• **Task item**: Please reproduce the lines of the records below from the one holding "text: 百分制考核 ->" through the one holding "text: 决策咨询工作作为学员培训重要内容和关键环节，在学员中营造 ->", inclusive, skipping all pictures.

• **Data for processing**:
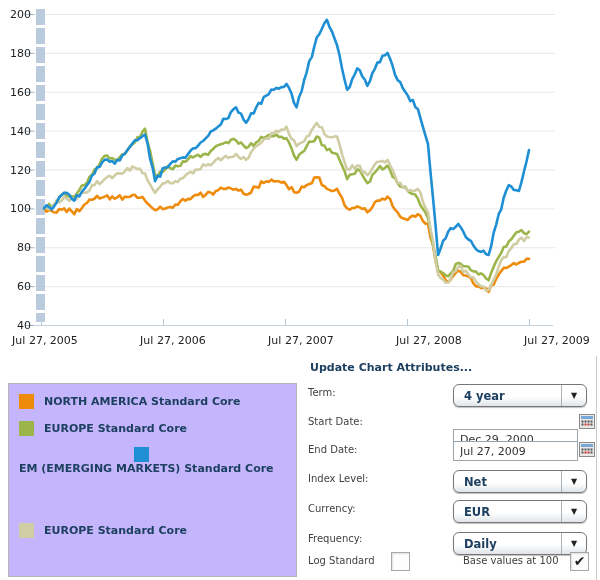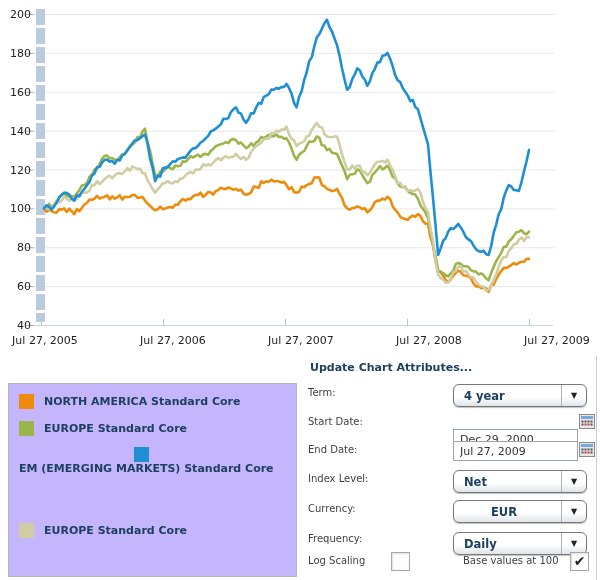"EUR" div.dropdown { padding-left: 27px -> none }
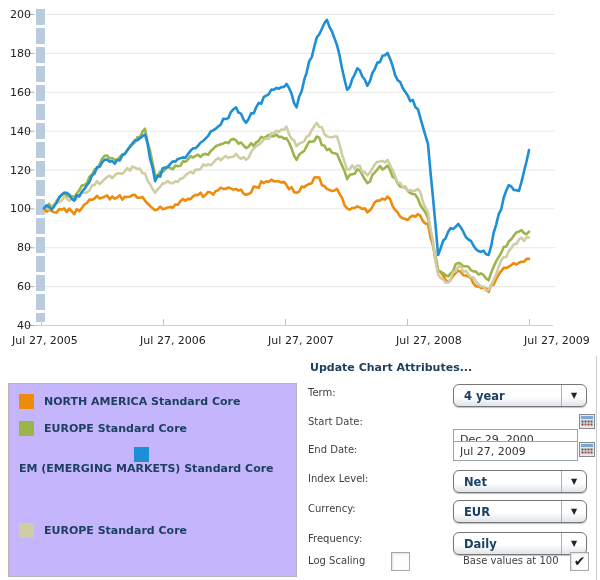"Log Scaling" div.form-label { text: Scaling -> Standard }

...

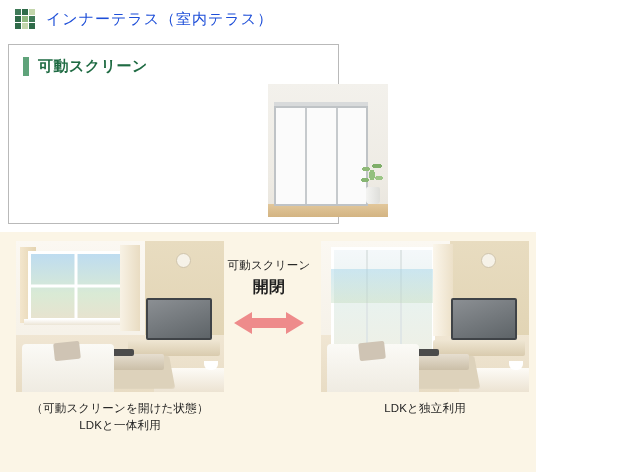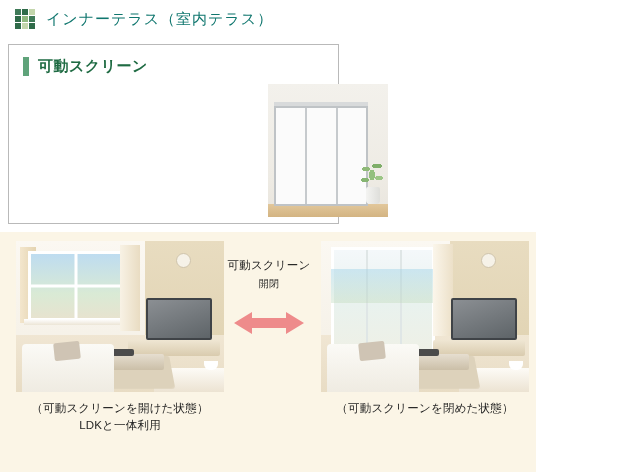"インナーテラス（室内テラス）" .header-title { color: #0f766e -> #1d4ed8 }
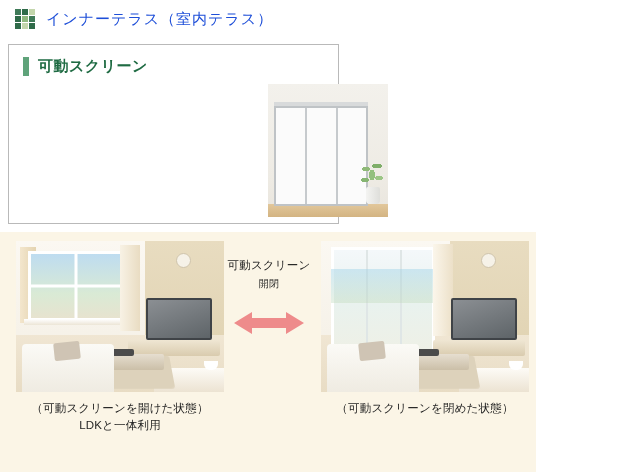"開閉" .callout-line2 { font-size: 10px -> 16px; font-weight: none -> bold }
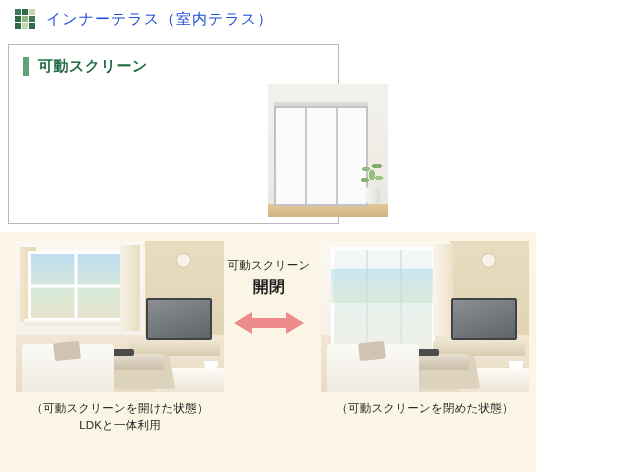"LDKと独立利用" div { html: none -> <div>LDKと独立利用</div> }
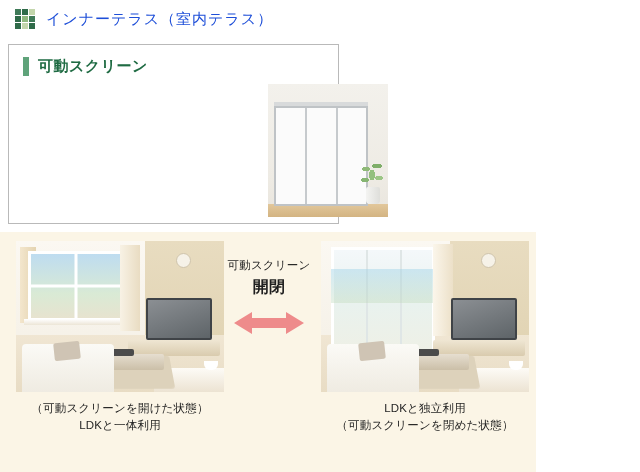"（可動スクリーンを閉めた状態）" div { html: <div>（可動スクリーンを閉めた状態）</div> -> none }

==

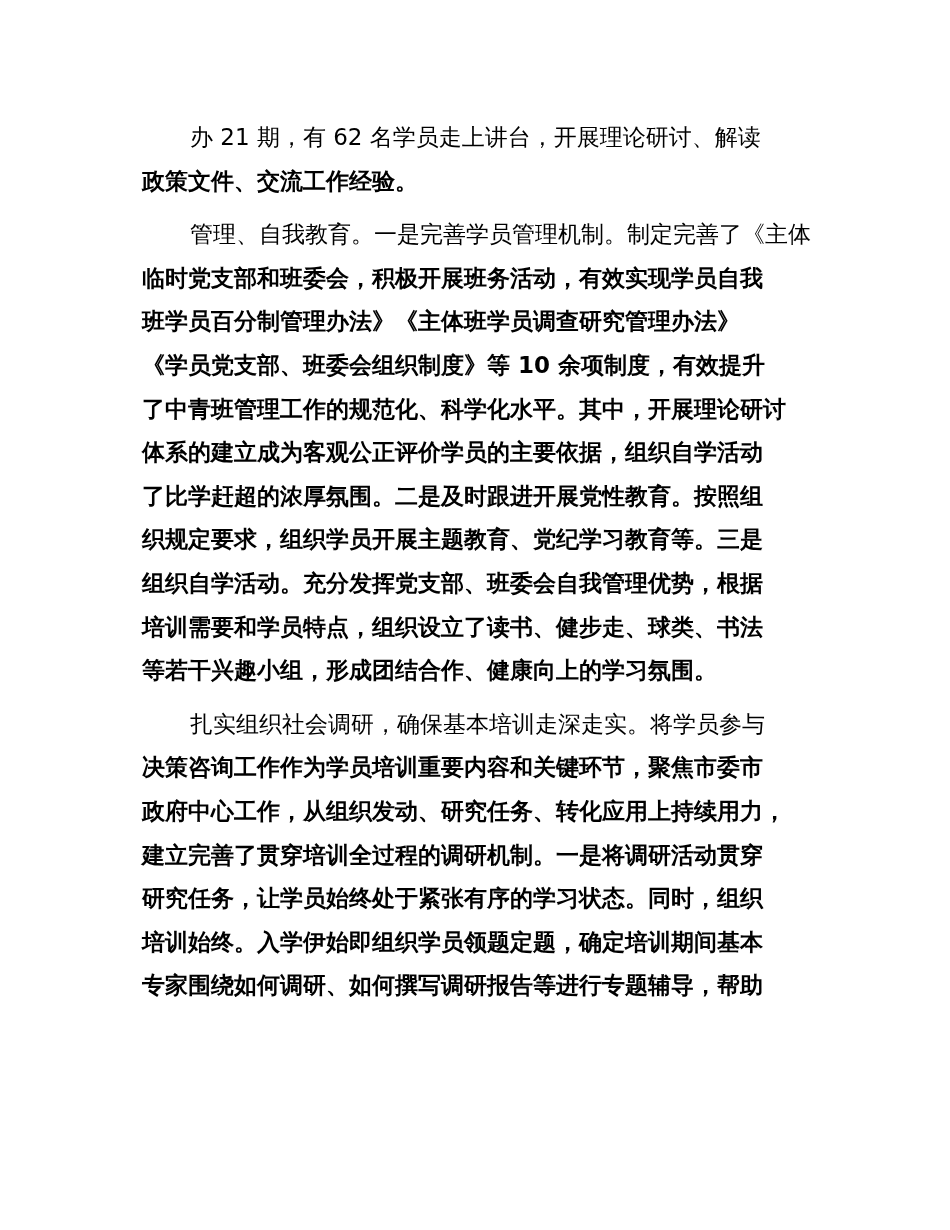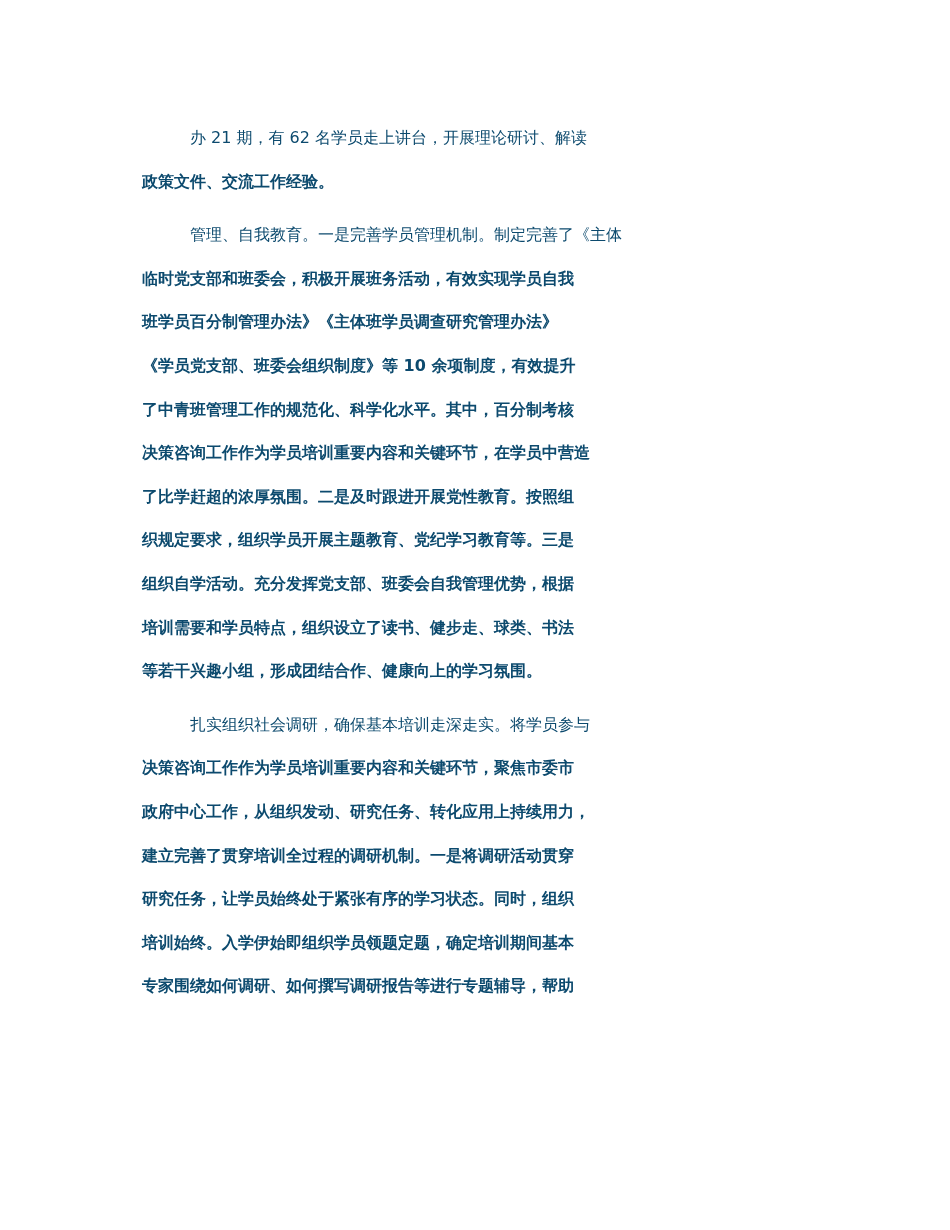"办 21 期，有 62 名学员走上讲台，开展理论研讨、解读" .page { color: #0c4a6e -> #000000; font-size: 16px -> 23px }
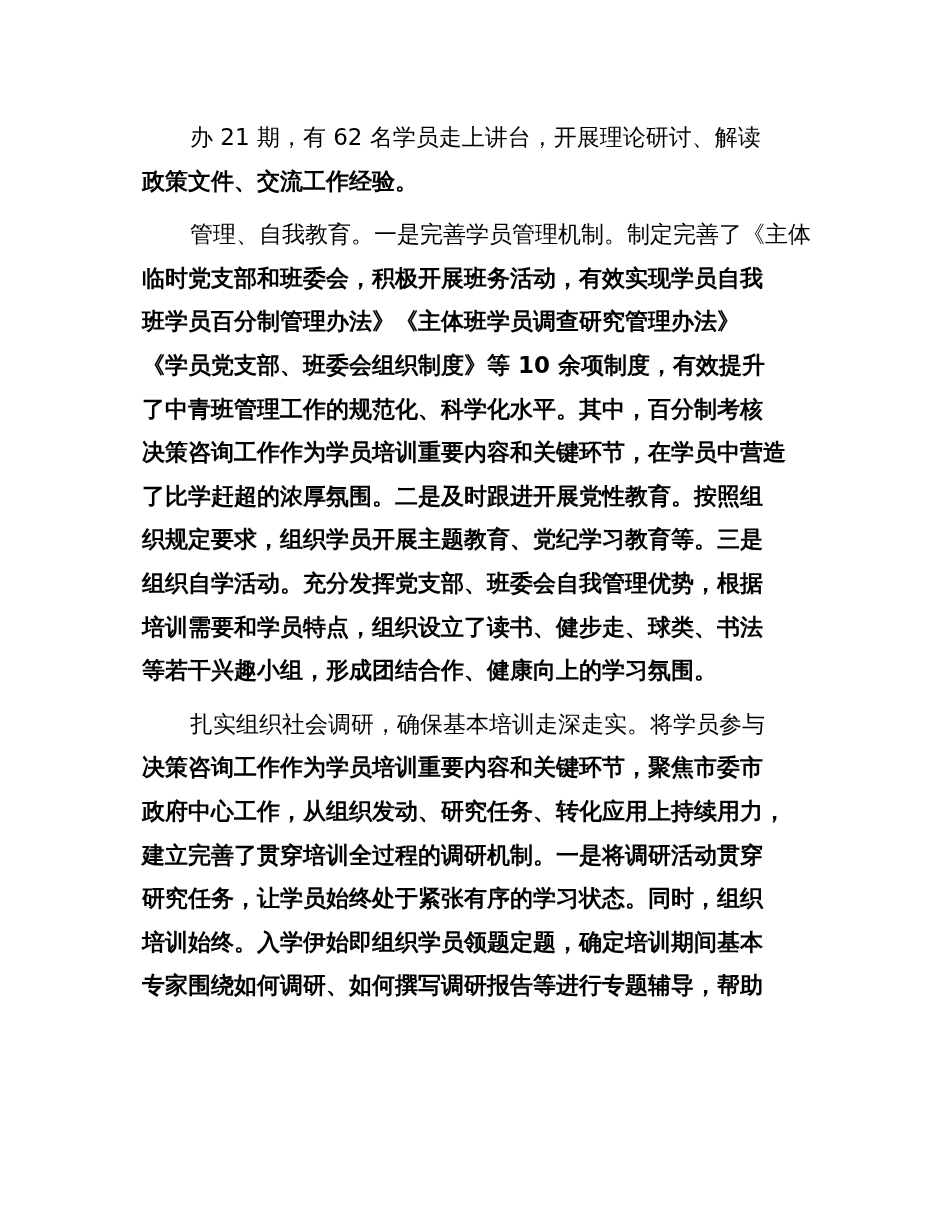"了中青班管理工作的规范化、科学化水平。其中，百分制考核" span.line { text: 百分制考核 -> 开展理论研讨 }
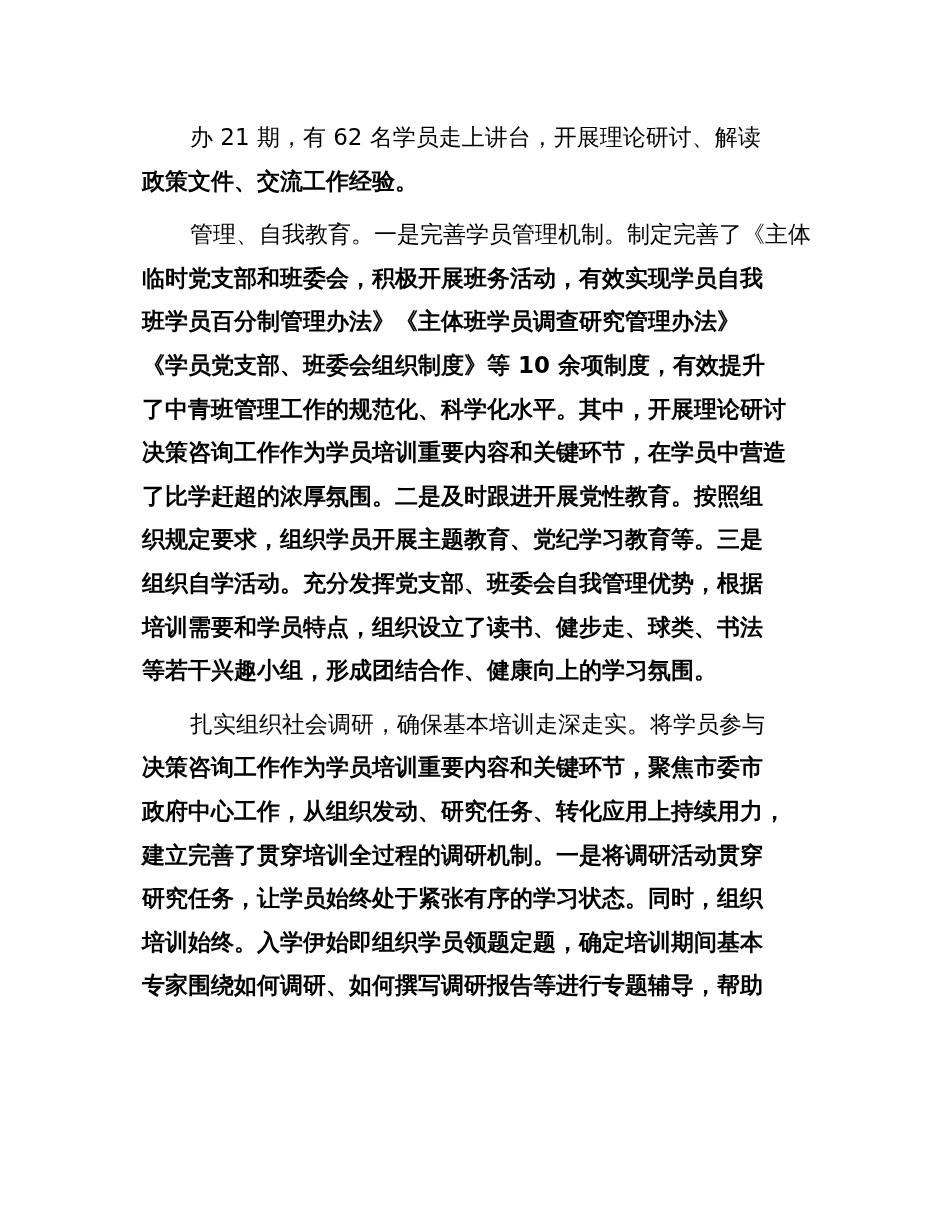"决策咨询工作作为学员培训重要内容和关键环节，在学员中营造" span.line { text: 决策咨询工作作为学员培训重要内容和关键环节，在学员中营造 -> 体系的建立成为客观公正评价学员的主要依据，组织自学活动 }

• **Task result**:
"了中青班管理工作的规范化、科学化水平。其中，百分制考核" span.line { text: 百分制考核 -> 开展理论研讨 }
"决策咨询工作作为学员培训重要内容和关键环节，在学员中营造" span.line { text: 决策咨询工作作为学员培训重要内容和关键环节，在学员中营造 -> 体系的建立成为客观公正评价学员的主要依据，组织自学活动 }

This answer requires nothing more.